Fortunately, Congress didn’t fall for it – yet. But next month or next year is another story. President-elect Obama is sympathetic to a bailout.

The auto heads tried to pin their problems on the general economic decline. They also said their companies have gone far in working to turn themselves around. “We have taken tough actions to cut costs, at the same time investing billions in fuel-efficient vehicles and new generations of advanced propulsion technologies,” Wagoner wrote in The Wall Street Journal.

If so, why would that make the companies deserving of a bailout? The economic slowdown affects everyone. Why single out the carmakers?

And if GM and the others have done so much to raise productivity and improve their products, they would attract private capital. Investors are always looking for profitable ventures.

What Wagoner and his colleagues hope we’ll overlook is Frederic Bastiat’s lesson: Government intervention must not be judged only by the immediate and obvious consequences for the intended beneficiaries but also by the unseen effects on the rest of society. If the automakers get $25 billion from the capital markets because the federal government guarantees the loans, other businesses won’t be able to borrow that money. Resources that go into making cars can’t be used to make something else.

Why should politicians decide who gets those resources? It’s not as though congressmen using government force are better than the decentralized voluntary market at spotting the most promising investments. Far from it. They will make their decisions on the basis of political considerations, such as who gave them contributions or might finance a get-out-the-vote drive in the next election.

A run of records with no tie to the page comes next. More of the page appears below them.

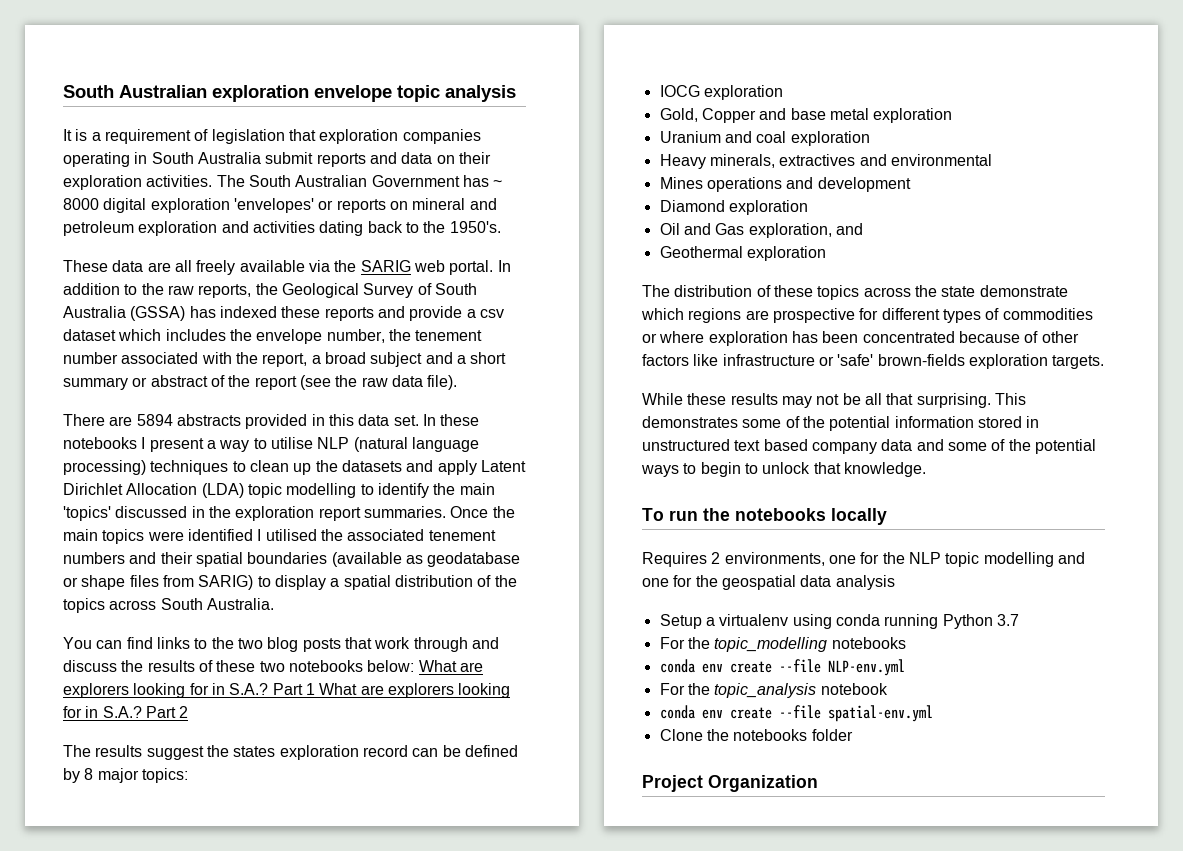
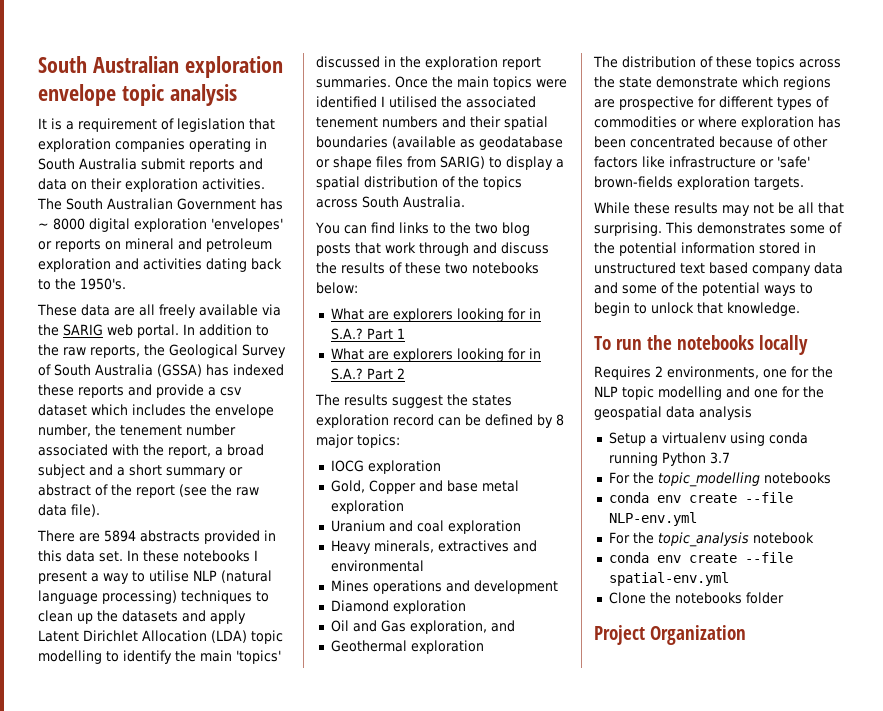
- You can find links to the two blog posts that work through and discuss the results of these two notebooks below: What are explorers looking for in S.A.?
+ You can find links to the two blog posts that work through and discuss the results of these two notebooks below:
+ What are explorers looking for in S.A.?
- Part 1 What are explorers looking for in S.A.?
+ Part 1
+ What are explorers looking for in S.A.?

Private investors, risking their own money, have an acute interest in separating the economic wheat from the chaff. Their income depends on finding ventures that would have the best prospects of pleasing consumers. We already know that Detroit’s automakers have failed that test against Honda, Toyota, Nissan, Kia, Hyundai, BMW and Daimler.

“The future of the domestic auto business is critical to the health of the U.S. economy,” Wagoner writes. But why should we believe that? Sure, America needs cars. But there is more than one way to “produce” a car. You can produce it directly, or you can produce it indirectly by making something else and trading it for a car. There’s no shame in producing cars indirectly.

Anyway, the Big Three are not the only carmakers in the United States. Foreign automakers have factories in the United States that employ 113,000 American workers. Who cares if the cars have foreign names?

GM, Ford and Chrysler probably wouldn’t even disappear without a bailout. Bankruptcy would most likely mean reorganization under court supervision, protection from creditors and revision of union contracts. The companies would finally do what they should have done years ago: shut down more plants, eliminate some dealerships and get rid of some union rules. It would be a good thing. The companies would come out leaner.

It’s clear that Detroit would prefer to deal with congressmen than bankruptcy judges. Having Congress tell auto companies how to make cars and what to pay executives is offensive. But that’s what will happen if politicians put up loan guarantees. A bailout would be a reverse Robin Hood story: robbing from the less wealthy to give to the more wealthy. As Daniel Mitchell of the Cato Institute writes, “[T]he corporate bureaucrats at the Big Three are among the very richest Americans. The UAW bosses make extravagant salaries as well, and even regular union workers make [more] than the average American.” An economy in recession needs to cleanse itself of bad investments born of years of policy errors and managerial blunders. Keeping capital locked up in failing companies will slow the recovery and extend the hardship longer than necessary.